Background: Hypertrophic cardiomyopathy is a genetic disorder characterized by left ventricular hypertrophy unexplained by secondary causes and a nondilated left ventricle with preserved or increased ejection fraction. Prevalence has been estimated at 0.16% to 0.29% in the general adult population. In the United States alone, there are fewer than 100 deaths per year due to HOCM at a rate of 1:220,000 athletes. We report newly diagnosed Hypertrophic Obstructive Cardiomyopathy.

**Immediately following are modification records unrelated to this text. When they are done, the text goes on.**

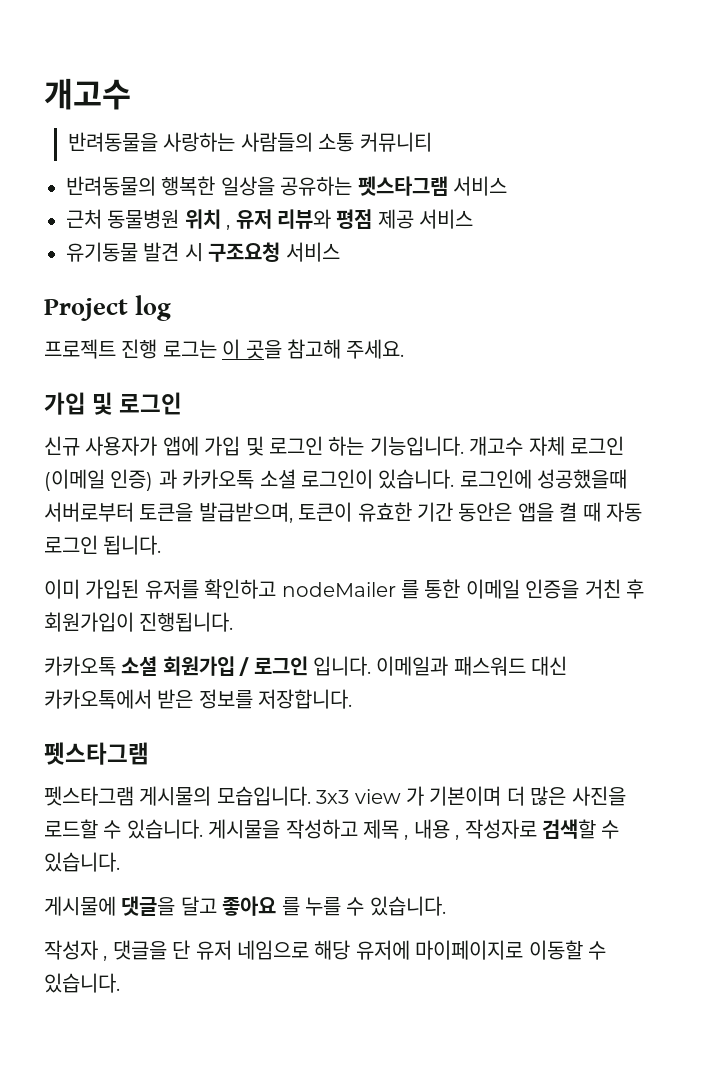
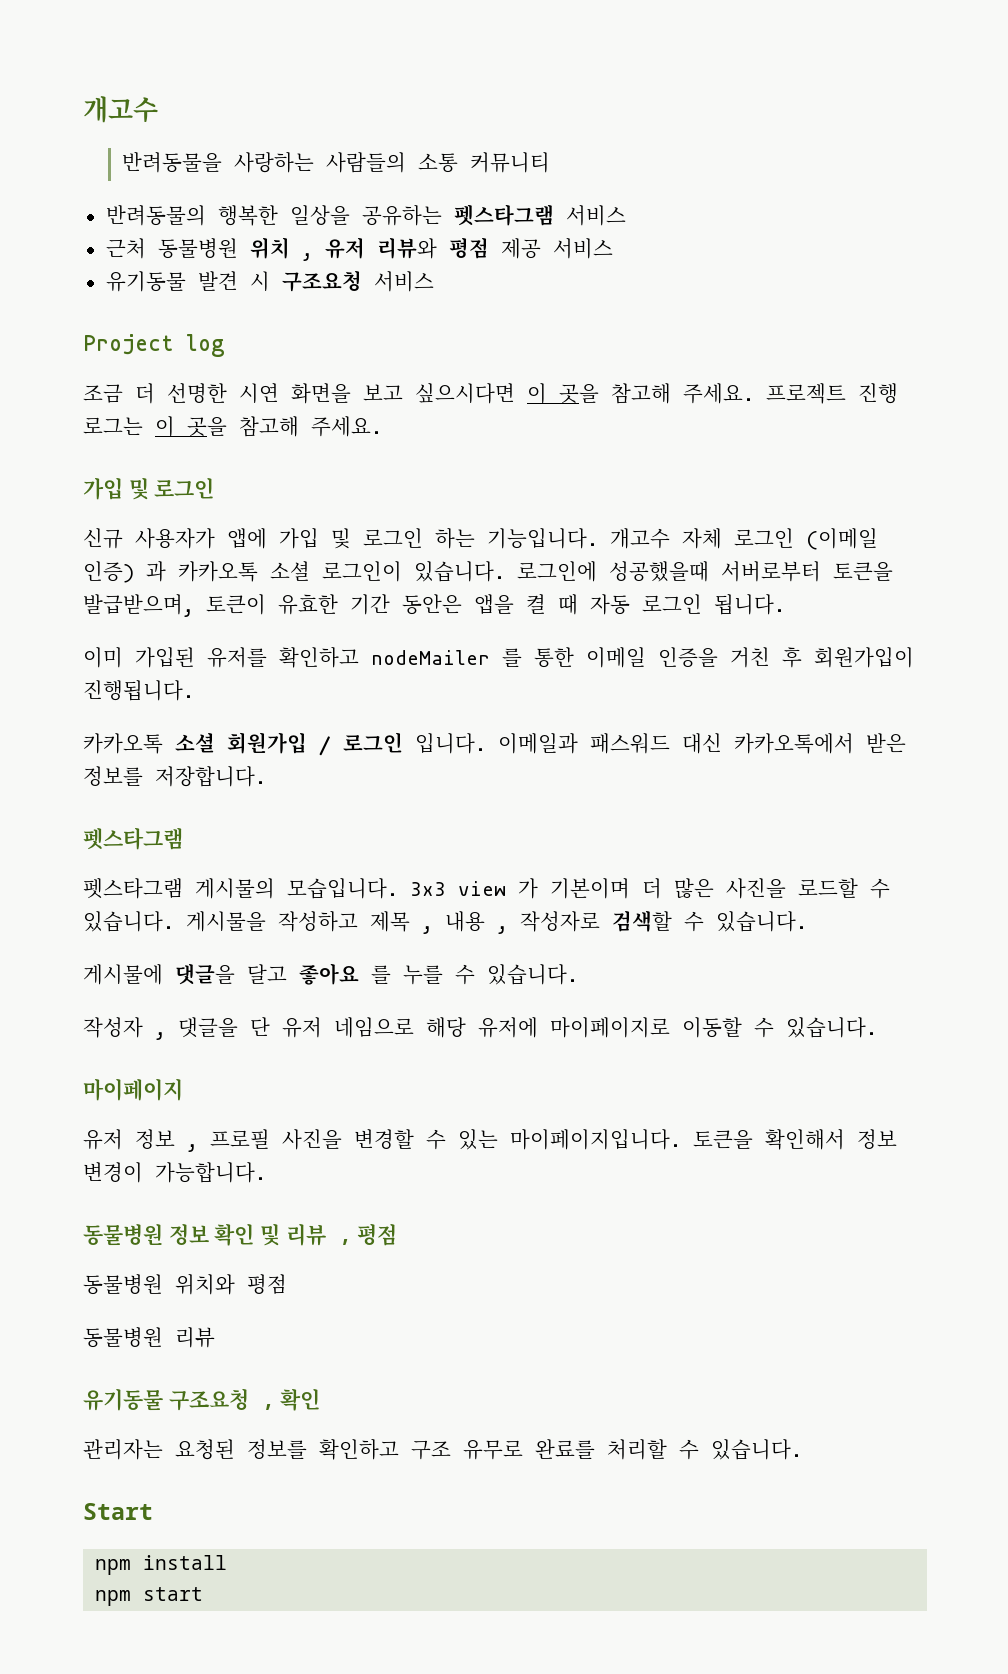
(171, 308) none -> [83,383,754,404] 조금 더 선명한 시연 화면을 보고 싶으시다면 이 곳을 참고해 주세요.
(120, 983) none -> [83,1078,183,1101] [83,1129,897,1152] [83,1162,266,1183] [83,1223,398,1246] [83,1274,287,1295] [83,1327,215,1348] [83,1388,321,1411] [83,1439,802,1460] [83,1503,153,1520] [95,1555,228,1575] [95,1587,204,1606] // 마이페이지 // 유저 정보 , 프로필 사진을 변경할 수 있는 마이페이지입니다. 토큰을 확인해서 정보 변경이 가능합니다. // 동물병원 정보 확인 및 리뷰 , 평점 // 동물병원 위치와 평점 // 동물병원 리뷰 // 유기동물 구조요청 , 확인 // 관리자는 요청된 정보를 확인하고 구조 유무로 완료를 처리할 수 있습니다. // Start // npm install // npm start

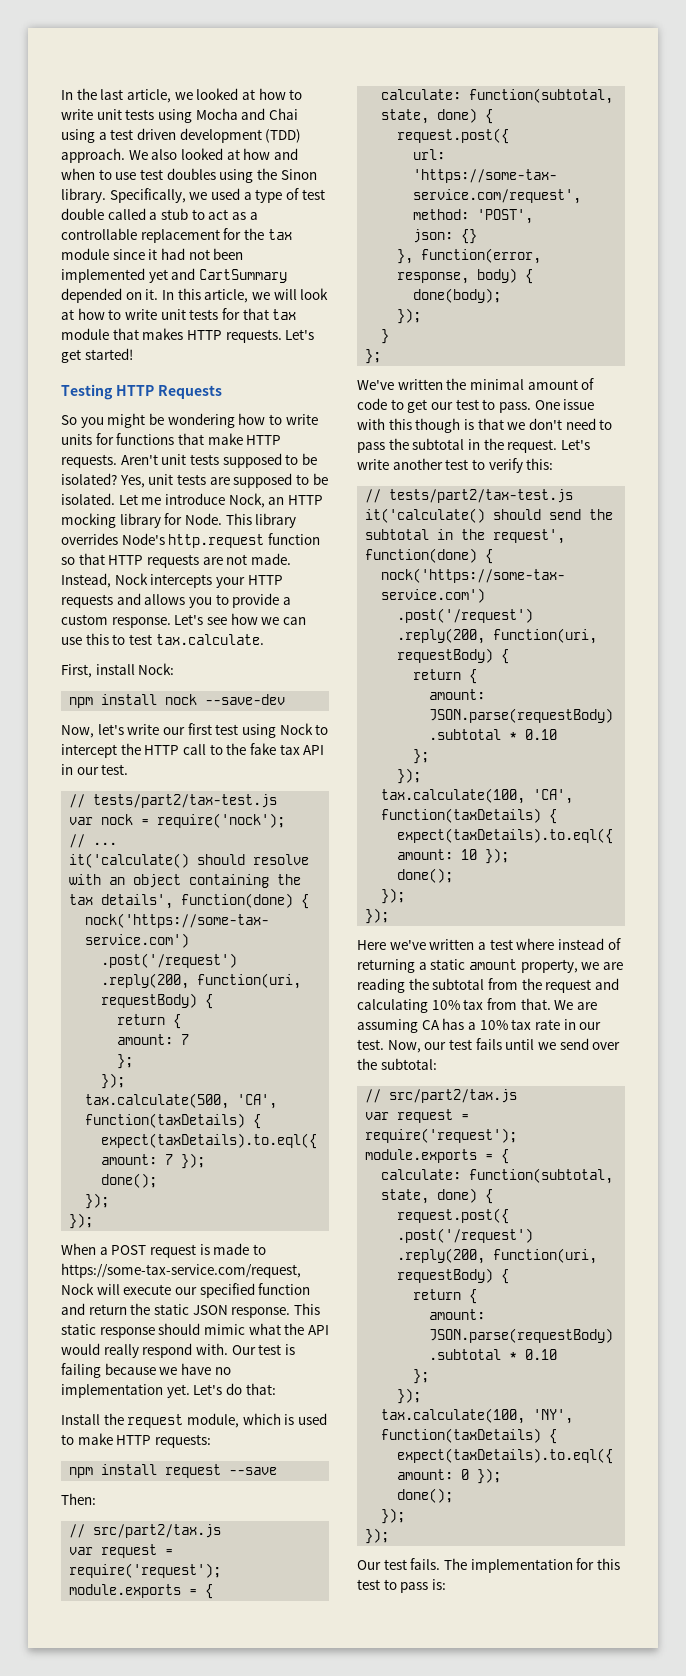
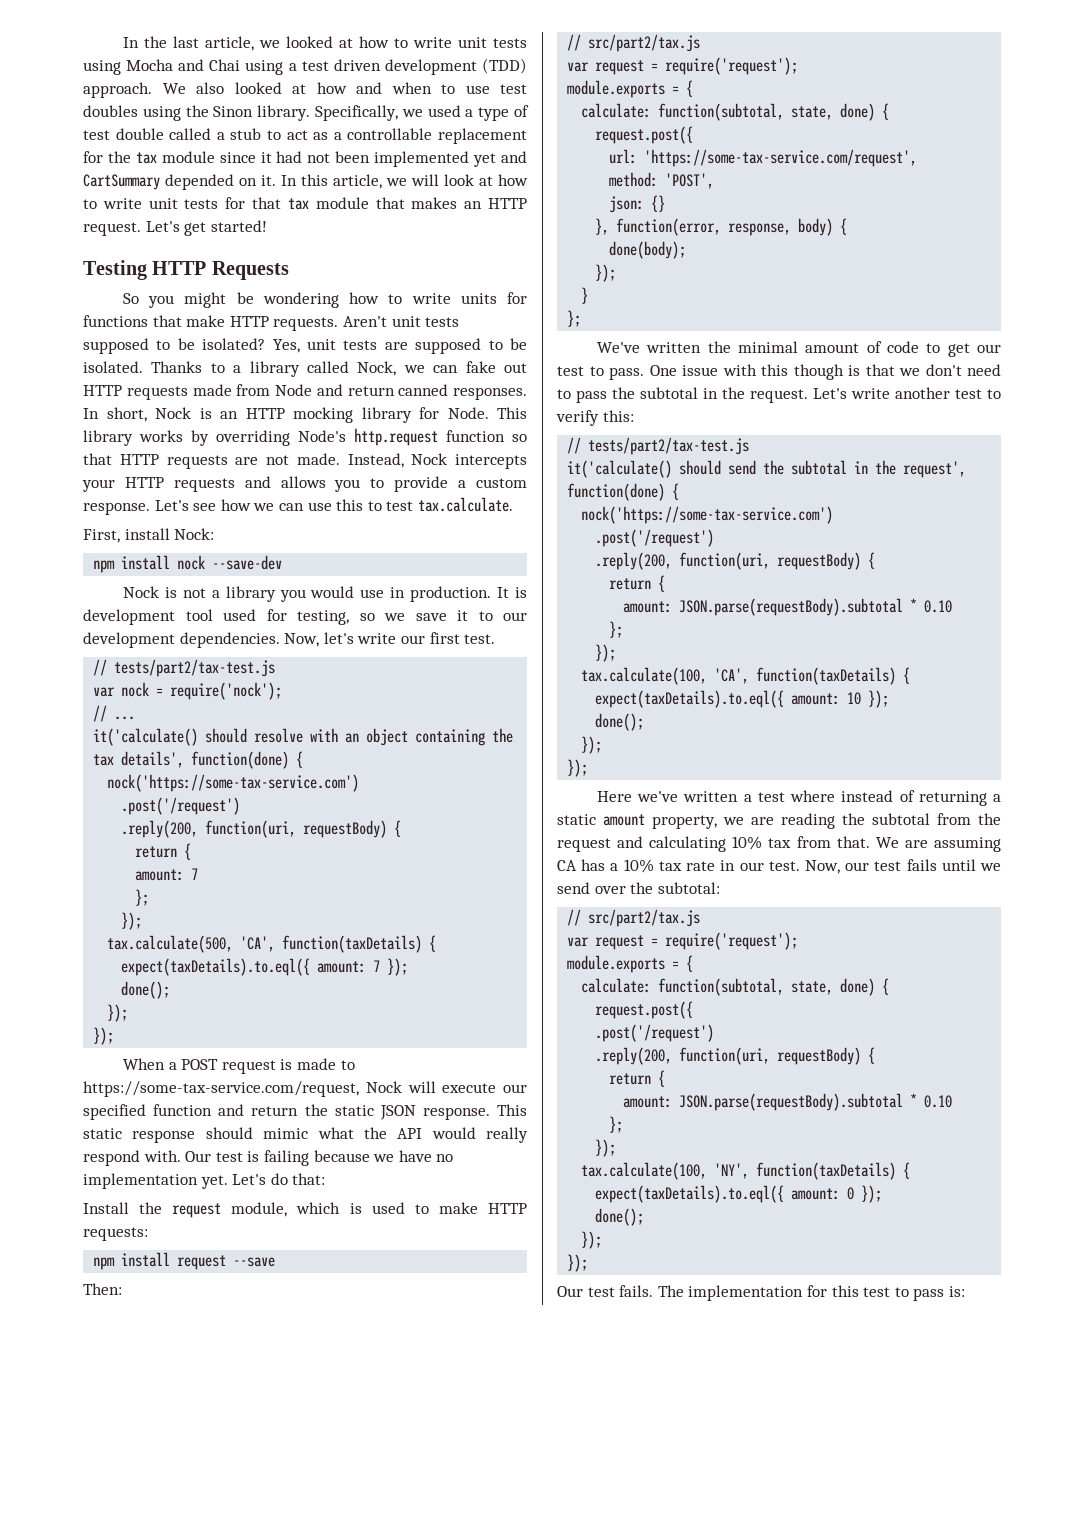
[186,329,282,343] HTTP requests. -> [464,198,527,209] [83,222,141,236] an HTTP request.
[118,493,265,508] Let me introduce Nock, -> [151,361,527,377] [83,384,527,400] [83,407,212,422] Thanks to a library called Nock, we can fake out HTTP requests made from Node and return canned responses. In short, Nock is
[61,533,118,545] overrides -> [139,430,290,446] works by overriding
(286, 699) none -> [122,586,527,602] [83,609,527,625] [83,632,280,648] Nock is not a library you would use in production. It is development tool used for testing, so we save it to our development dependencies.
[215,723,329,738] [61,743,325,758] [61,764,99,775] test using Nock to intercept the HTTP call to the fake tax API in our -> (460, 638) none

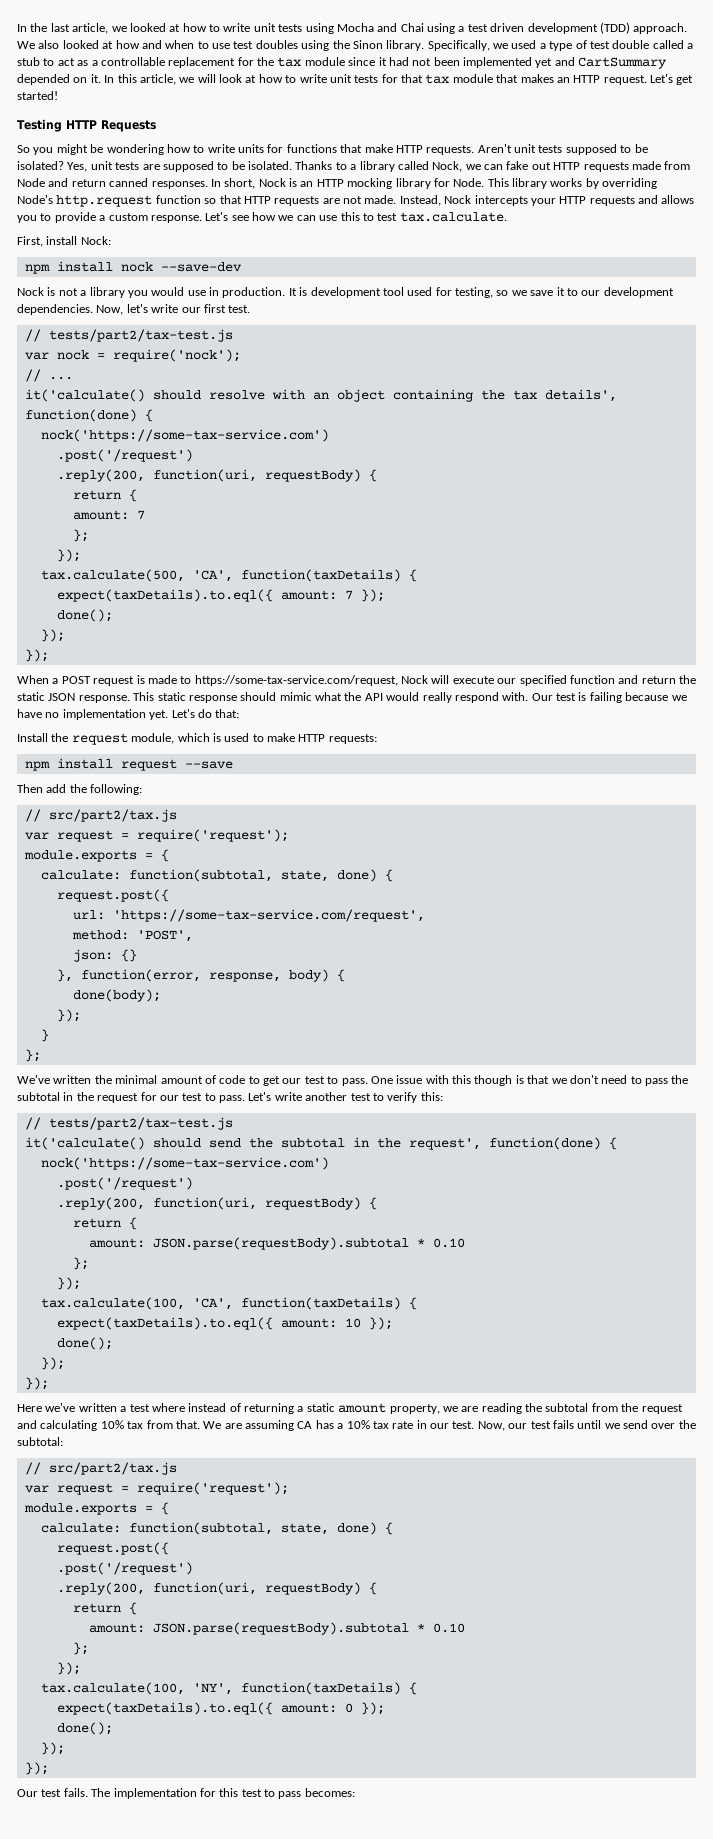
[83,1283,122,1295] Then: -> [17,784,143,795] Then add the following:
[750,389,808,403] request. -> [97,1092,245,1103] request for our test to pass.
[948,1286,965,1297] is: -> [304,1788,355,1797] becomes:

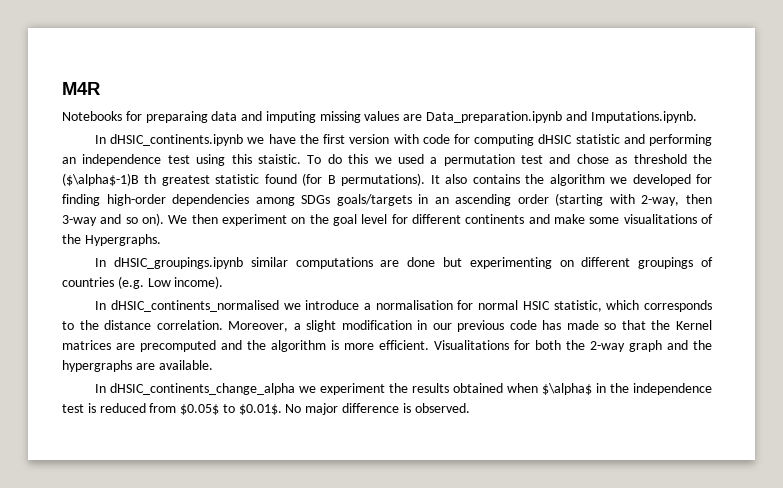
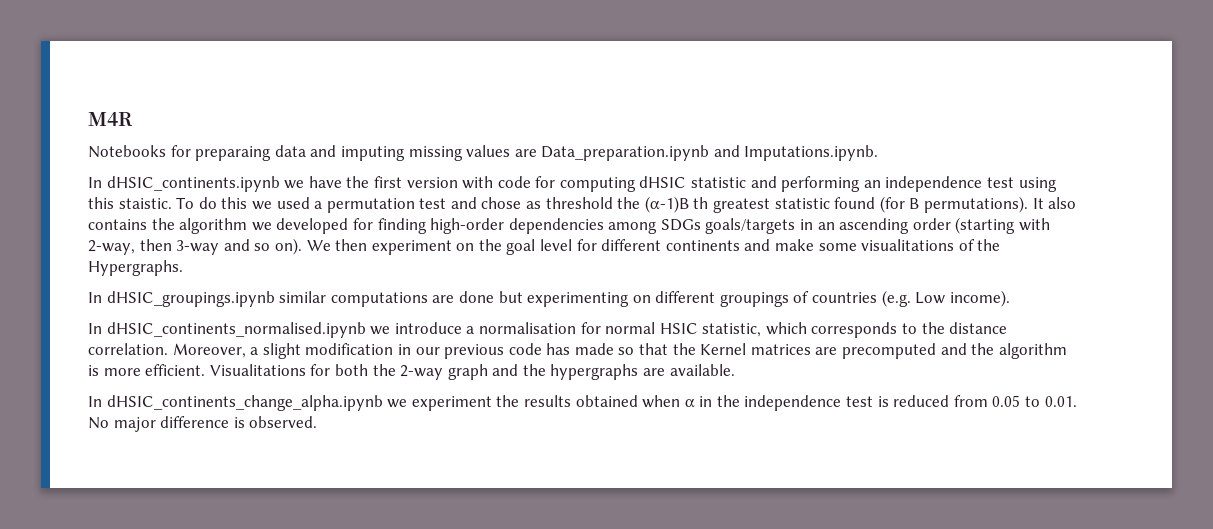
[62,173,139,186] ($\alpha$-1)B -> [644,196,689,213] (α-1)B
[110,300,279,312] dHSIC_continents_normalised -> [106,322,366,338] dHSIC_continents_normalised.ipynb
[110,383,296,395] dHSIC_continents_change_alpha -> [106,395,383,411] dHSIC_continents_change_alpha.ipynb
[542,383,593,395] $\alpha$ -> [684,399,695,407] α
[180,404,282,415] $0.05$ to $0.01$. -> [992,395,1077,407] 0.05 to 0.01.

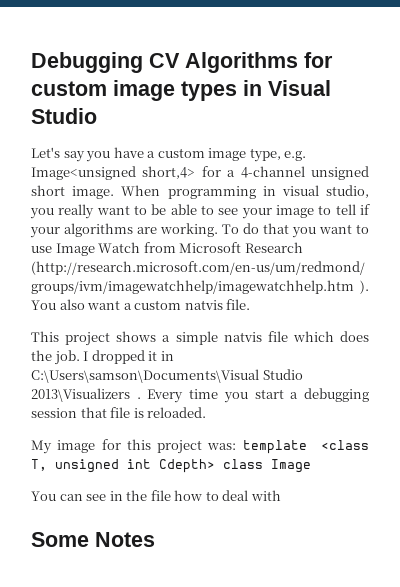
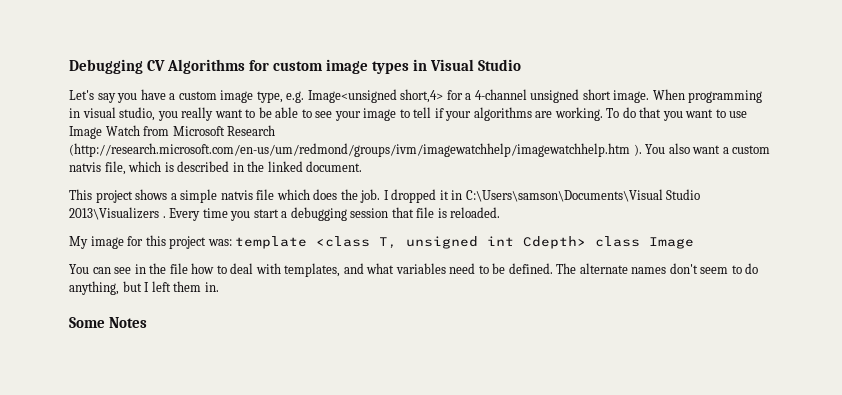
[226,299,251,310] file. -> [104,161,363,175] file, which is described in the linked document.
(281, 495) none -> [284,263,759,277] [69,281,219,295] templates, and what variables need to be defined. The alternate names don't seem to do anything, but I left them in.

Case Presentation: 40-year-old gentleman with past medical history of CVA with residual left sided weakness, polysubstance abuse presented to the emergency department with the chief complaint of shortness of breath and waxing and waning substernal chest pain of 2 days duration. He also reported associated orthopnea and paroxysmal nocturnal dyspnea. Physical examination revealed Grade 2/6 systolic ejection murmur at the left sternal border which improved with squatting of the patient. Family history of sudden cardiac death. UDS was positive for Cocaine. Bedside POCUS was done, Hypertrophic Obstructive Cardiomyopathy was suspected. 2D echocardiogram showed Left Ventricular EF 65%, Eccentric LVH with septal thickness of 3.1 cm and post wall thickness of 1.9 cm. There was a peak Left ventricular outflow tract gradient of 117 mmHg, which increased to 171 mmHg with Valsalva maneuver. Vasodilators and preload reducing antihypertensives were avoided given the diagnosis of HOCM. We attempted to control the patient’s high blood pressure using Verapamil. Betablockers were avoided due to recent use of cocaine to avoid profound hypertension. After careful consideration, we introduced Diltiazem as opposed to Verapamil, since his blood pressure remained in 200s despite using Verapamil 120 mg every 8 hours. ICD placement was recommended by Electrophysiologist due to high risk of sudden cardiac death. The patient left against medical advice on the third day of hospitalization.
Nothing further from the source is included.